En el fondo, las elecciones interesan sobre todo a los políticos, a los que ganan y a los que pierden. Porque se trata, finalmente, de su destino profesional. Los demás tenemos, por lo común, otros problemas que nos son mucho más apremiantes, y que se resuelven de otras maneras. Las elecciones son asunto grave, gravísimo, para quienes dependen de ellas para conseguir empleo o para prosperar en la vida, es decir, para los políticos. Y son el mecanismo básico para arbitrar los conflictos entre los políticos.

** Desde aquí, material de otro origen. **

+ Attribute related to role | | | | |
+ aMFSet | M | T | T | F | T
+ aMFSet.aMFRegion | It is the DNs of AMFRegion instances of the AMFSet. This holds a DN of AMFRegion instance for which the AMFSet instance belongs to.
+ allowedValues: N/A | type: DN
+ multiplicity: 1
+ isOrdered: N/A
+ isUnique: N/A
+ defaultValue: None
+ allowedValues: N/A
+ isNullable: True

Los demás contamos con las elecciones como contamos con los políticos, y usamos de las unas y los otros en la medida en que sirven para algo. Pero no sirven para cualquier cosa, ni ahí se decide nuestra vida. Ciertos conflictos y ciertos apetitos pueden encontrar, si no soluciones, al menos formas vicarias de expresión en los pleitos de políticos; las elecciones son, en esos casos, una especie de sicodrama que seguramente tiene efectos terapéuticos. Para eso las hemos usado en los últimos años.

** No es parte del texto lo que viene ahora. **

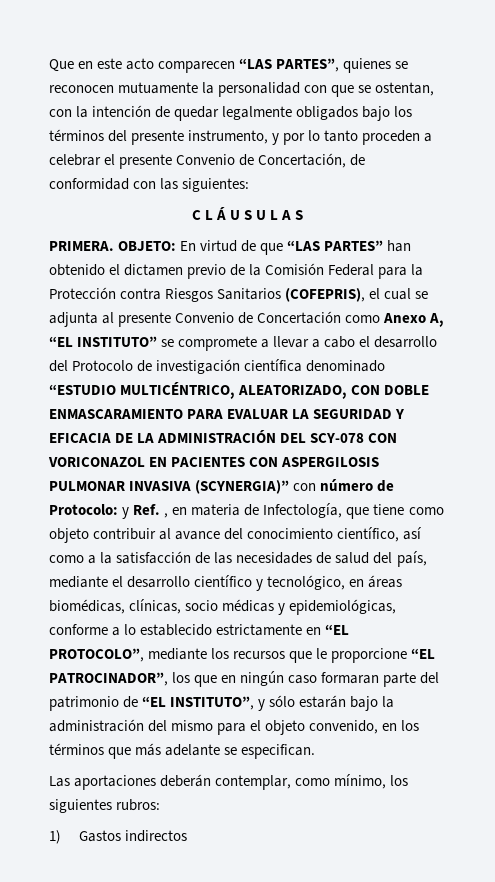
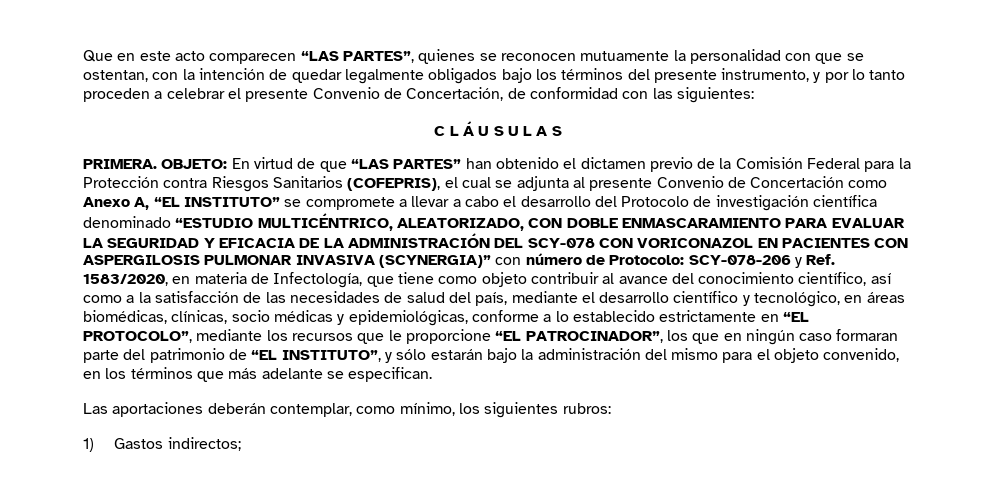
- y Ref. , en materia de Infectología, que tiene como objeto contribuir al avance del conocimiento científico, así como a la satisfacción de las necesidades de salud del país, mediante el desarrollo científico y tecnológico, en áreas biomédicas, clínicas, socio médicas y epidemiológicas, conforme a lo establecido estrictamente en “EL PROTOCOLO”, mediante los recursos que le proporcione “EL PATROCINADOR”, los que en ningún caso formaran parte del patrimonio de “EL INSTITUTO”, y sólo estarán bajo la administración del mismo para el objeto convenido, en los términos que más adelante se especifican.
+ SCY-078-206 y Ref. 1583/2020, en materia de Infectología, que tiene como objeto contribuir al avance del conocimiento científico, así como a la satisfacción de las necesidades de salud del país, mediante el desarrollo científico y tecnológico, en áreas biomédicas, clínicas, socio médicas y epidemiológicas, conforme a lo establecido estrictamente en “EL PROTOCOLO”, mediante los recursos que le proporcione “EL PATROCINADOR”, los que en ningún caso formaran parte del patrimonio de “EL INSTITUTO”, y sólo estarán bajo la administración del mismo para el objeto convenido, en los términos que más adelante se especifican.
- 1) Gastos indirectos
+ 1) Gastos indirectos;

Como todo, sin embargo, a fuerza de repetirse, el asunto electoral cansa. Nos cansa y nos aburre a todos, menos a los políticos, como es natural. Hace tiempo ya que nos dijimos casi todo lo que podíamos decirnos a través de la gesticulación de los candidatos y del melodrama electoral. Lo que queda son pleitos de políticos.

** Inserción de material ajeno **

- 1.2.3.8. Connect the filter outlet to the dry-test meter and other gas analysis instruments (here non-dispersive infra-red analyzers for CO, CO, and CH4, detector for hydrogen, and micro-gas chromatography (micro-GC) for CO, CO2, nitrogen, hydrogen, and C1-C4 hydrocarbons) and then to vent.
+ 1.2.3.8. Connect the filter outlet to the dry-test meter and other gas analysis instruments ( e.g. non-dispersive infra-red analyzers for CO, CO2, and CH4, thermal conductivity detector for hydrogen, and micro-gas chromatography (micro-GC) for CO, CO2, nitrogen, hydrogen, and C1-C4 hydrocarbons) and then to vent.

Pero ocurre que no se resignan ellos a que la gente se desentienda de sus empeños. Quieren que sigamos todos atentos al espectáculo y jaleando, a cada paso, sus hazañas. Por eso resulta que, según ellos, la única arma, el único recurso que tenemos para moderar la arbitrariedad, para resistir al autoritarismo, para defender las libertades, es el sufragio. Estaríamos listos si así fuera.

Pero no se detiene ahí la cosa. Visto que las elecciones son sucesos tan volanderos y de poca sustancia, les ha dado a los políticos por decir que lo que importa no es lo que ocurre el día de la elección sino todo lo que ocurre antes y después. Lo que gasta y lo que deja de gastar el gobierno, lo que pactan y lo que no les da la gana de pactar a los partidos, el dinero que cambia de manos entre empresarios, periodistas y candidatos, todo apunta hacia el gran día de las elecciones, y todo debe entenderse a la luz de semejante acontecimiento.

La verdad es que están en su derecho, y tienen razón. Para ellos, todo lo que sucede es importante sólo con miras al riguroso accidente en que se decide su fortuna; su fortuna profesional, su fortuna política y, no pocas veces, también su fortuna personal. Pretender, en cambio, que a nosotros nos preocupe lo mismo, que nuestras pobres angustias domésticas sean réplica o trasunto de sus pleitos, eso es sacar las cosas de quicio. Podremos hablar de las elecciones, sí, como hablamos del tiempo o del fútbol, cuando no haya cosas más urgentes que hacer.